= Chris Fiore =

American film director

Chris Fiore is a U.S. film writer, director, and producer.

==Career==
He wrote the recently optioned The Utopia Virus, an original feature-length screenplay set in New York City's dystopian streets in the near future. He is currently in post-production on a new documentary called Mockstar. Fiore worked on the Emmy Award-winning NYC Soundtracks and wrote, produced, and directed a documentary, "Paramore: Born for This", about the headlining act of Warped Tour, Paramore, which aired on the Fuse channel.

Fiore's other credits include the feature film documentary Backstage, which he directed for Miramax/Dimension. The documentary chronicled behind-the-scenes drama as well as performances on Jay Z’s Hard Knock Life Tour. Featuring rappers such as Jay Z, DMX, Eve, Method Man, Redman, Beanie Sigel, Ja Rule, Memphis Bleek, and DJ Clue, the film enjoyed a profitable theatrical run in 2000. Trip and Go Naked, another feature documentary produced and directed by Fiore, starred the infamous Mistress Otter and her troupe of deviant performance artists. The documentary was shot at New York’s Pyramid Club and won the 2004 Excellence in Sexual Theater Grocery at the independent Arlene's Grocery Film Festival. Trip was also an Official Selection at the 2004 Coney Island Film Festival. The Occupation of New York: RNC 2004, a short film documenting several protests surrounding the Republican National Convention at New York’s Madison Square Garden, was produced and directed by Fiore through his company, Parallel Universe, and was an Official Selection of the 2006 E.Vil City Film Festival, New York City’s premiere Lower East Side event.

Other producing and directing credits include Cloudless, the film version of choreographer Susan Marshall’s 2006 Bessie Award winning cycle of dance performances, as well as Susan Marshall: 20 Years of Collaboration, a short film commissioned by New York’s Dance Theater Workshop, celebrating two decades of work by the MacArthur Genius Award winning choreographer.
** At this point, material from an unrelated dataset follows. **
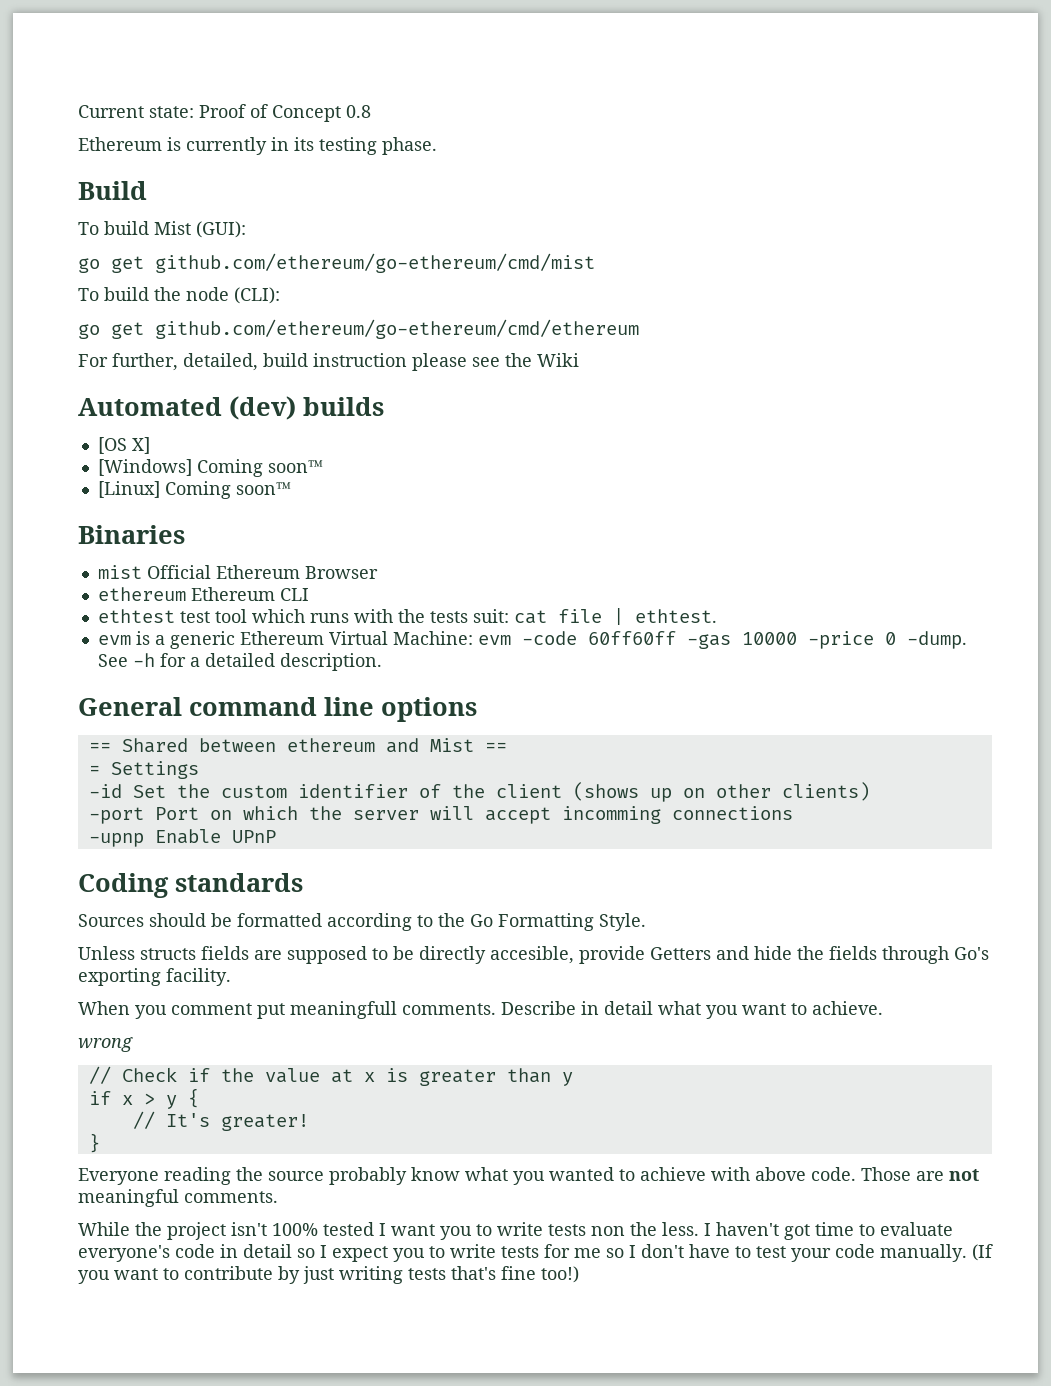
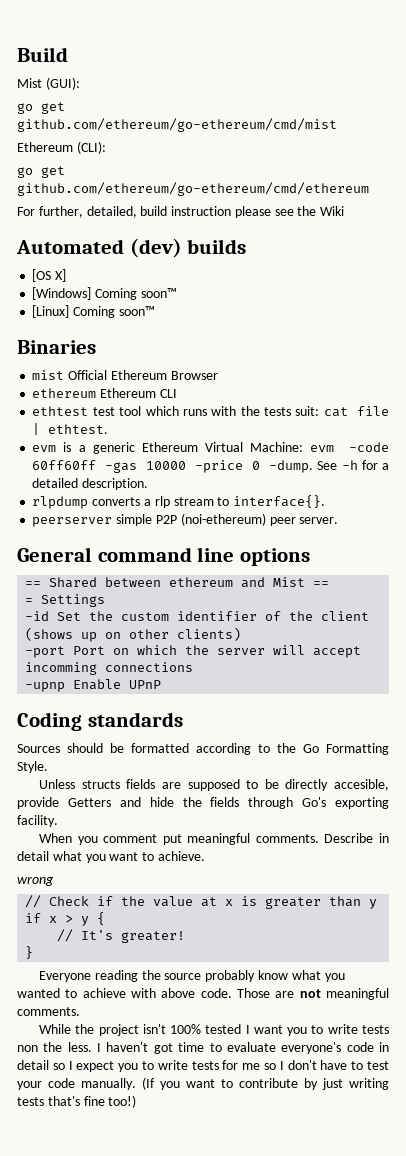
[78,104,371,122] [78,137,437,155] Current state: Proof of Concept 0.8 // Ethereum is currently in its testing phase. // -> (17, 54) none
[78,221,149,235] To build -> (68, 54) none
[78,287,229,301] To build the node -> [17,142,73,152] Ethereum
(382, 662) none -> [32,495,326,509] [32,513,339,527] // rlpdump converts a rlp stream to interface{}. // peerserver simple P2P (noi-ethereum) peer server.
[290,1001,397,1019] meaningfull -> [187,833,251,845] meaningful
Fiore also associate produced and wrote three episodes of Dead Tenants for the Learning Channel, which chronicled the adventures of the Preternatural Research Society. Other television work includes "The Takeover", a reality pilot based on the day-to-day life of hip hop mogul Damon Dash, which Fiore produced and co-directed with Dash for Roc-a-fella Films. Bizarre World, co-produced with Ted Haimes for Rocket Science Labs, ran as two prime-time specials for the Fox Network. He also directed Victoria's Secret: Christmas Dreams and Fantasies, which documented the creation of the household name's holiday catalog. Fiore has also worked with Timothy Leary, Ted Nelson, Rudy Rucker and others on the Hypertour 89 project, his documentary on the then nascent media revolution focusing on CD-ROM, information networks, and virtual reality.